A Pix2Pix Architecture for Complete Offline Handwritten Text Normalization
Round 1
Reviewer 1 Report
Comments and Suggestions for Authors1. The paper primarily discusses results based on a single dataset, the IAM Handwriting Database. While the results are promising, the generalizability of the proposed model to other datasets or more diverse handwriting samples is not established. I would recommend adding another dataset such as to validate the model's performance across different datasets and handwriting styles.
2. Choosing U-net might be challenging because it requires exact paired images (input-target pairs). Instead, why not consider using CycleGAN, which does not require paired data?
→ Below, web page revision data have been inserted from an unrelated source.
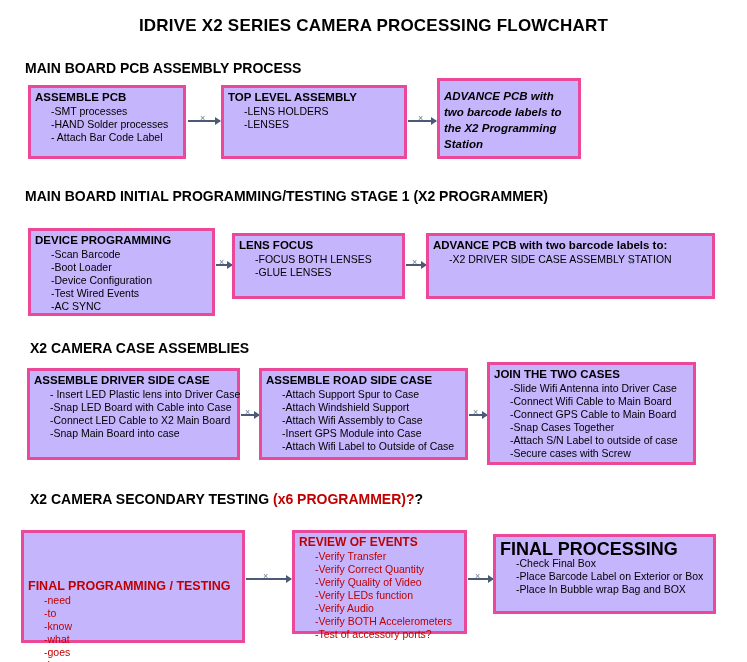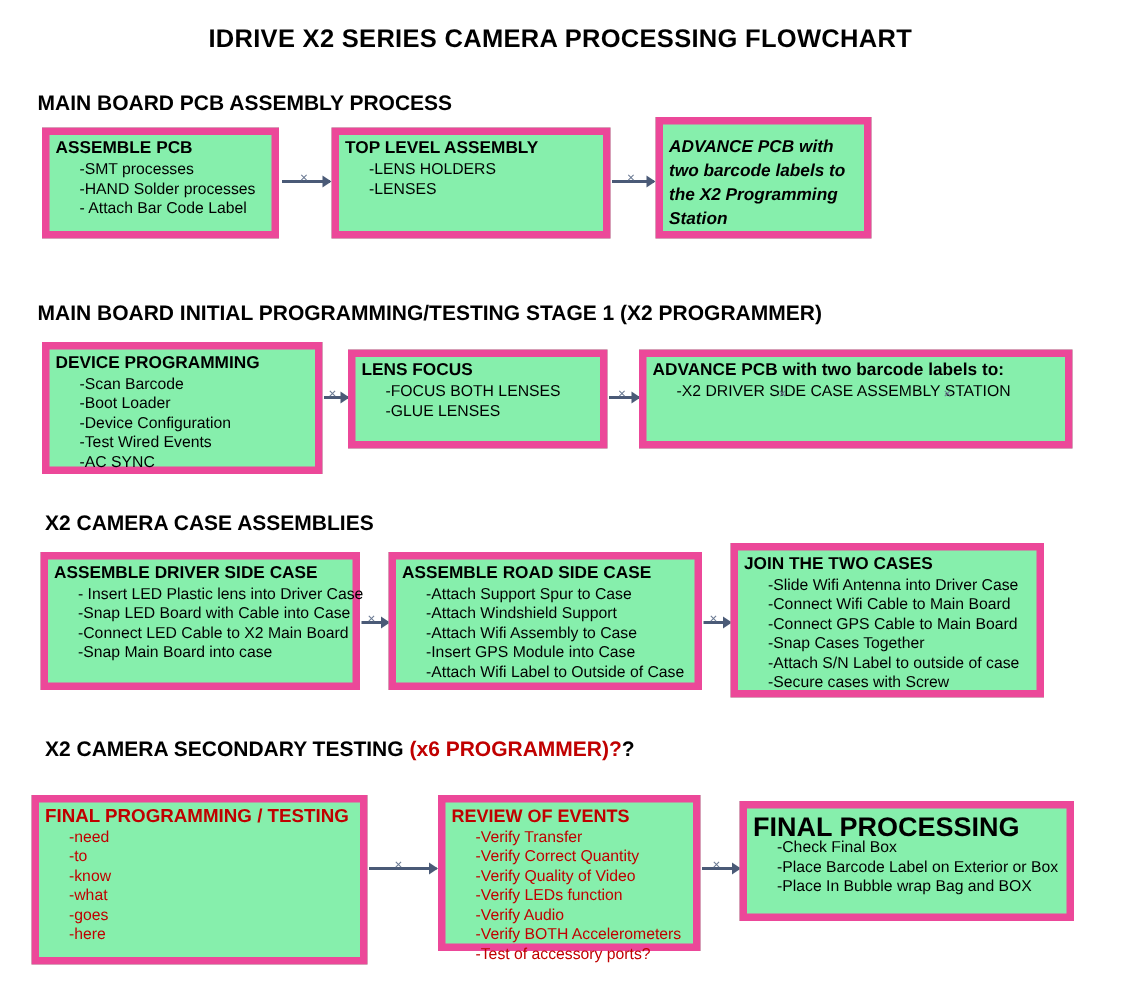"ASSEMBLE PCB" .box { background: #86efac -> #c4b5fd; border: 5px solid #ec4899 -> 3px solid #ec4899 }
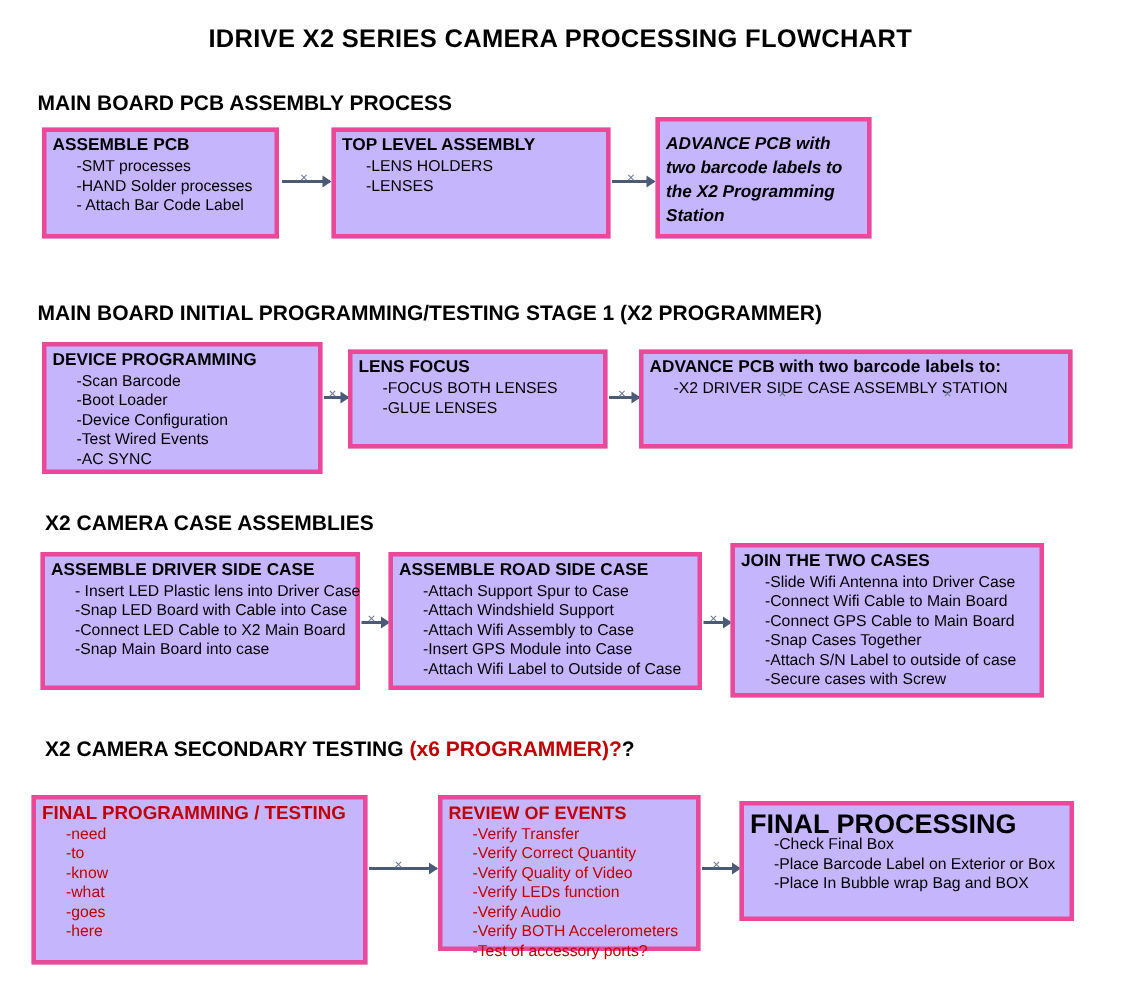"MAIN BOARD INITIAL PROGRAMMING/TESTING" div.section-head { top: 200px -> 188px }
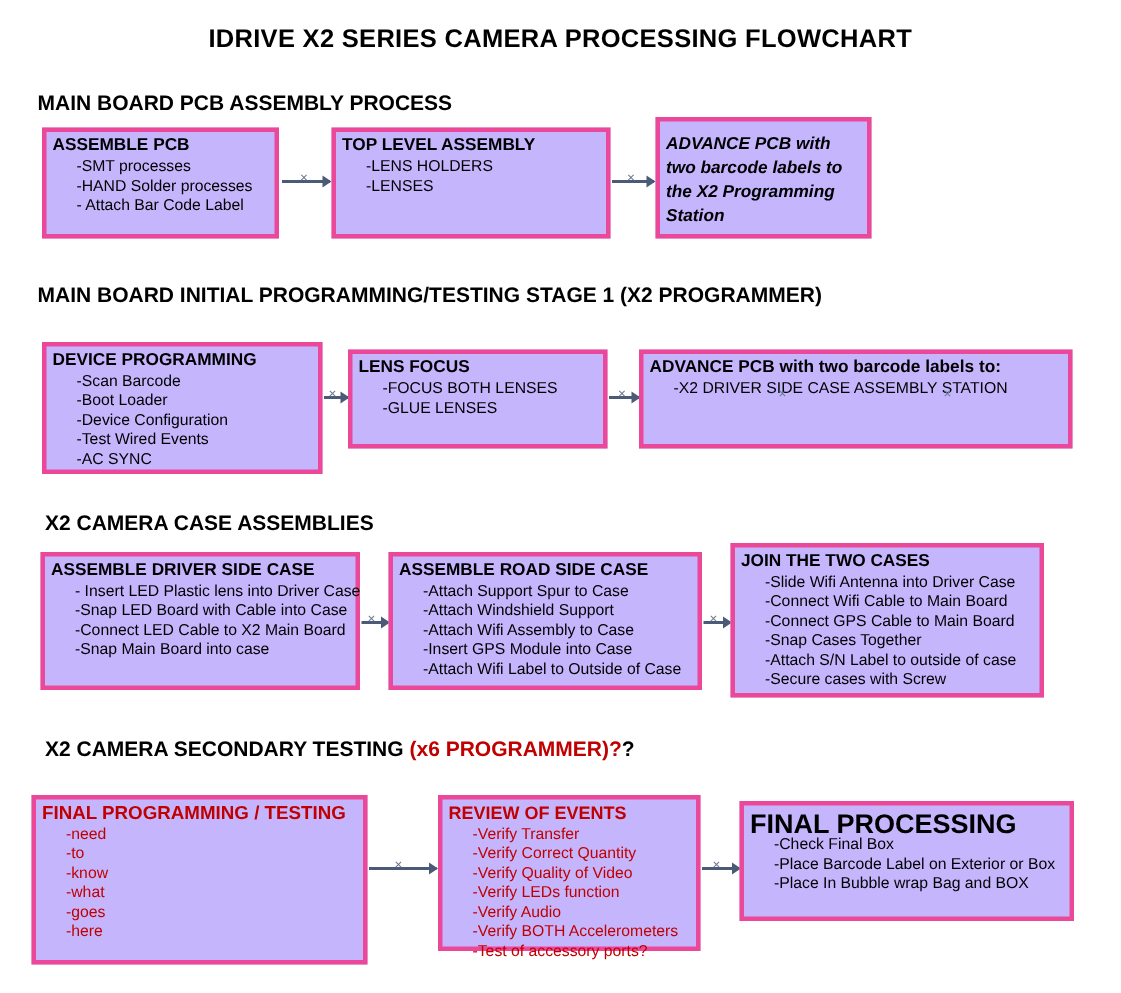"FINAL PROGRAMMING / TESTING" span.bx-title { margin-top: none -> 44px }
This approach would alleviate the burden of collecting a large dataset of matched pairs and still achieve effective normalization.
3. While Figure 2 presents the "Workflow followed in the different experiments," adding a comprehensive methodology figure would provide a clearer overview of the entire experimental process.
4. The manuscript could benefit from more extensive experimental validation, including a broader range of performance metrics. For example, combining Word Error Rate (WER) with other metrics like Character Error Rate (CER) would offer insights into performance at a more granular level, measuring errors at the character level rather than the word level.
5. The manuscript lacks a detailed analysis of cases where the model fails or underperforms. Conducting a Confusion Matrix Analysis to break down error types could provide more specific insights into common mistakes or biases in the model's predictions.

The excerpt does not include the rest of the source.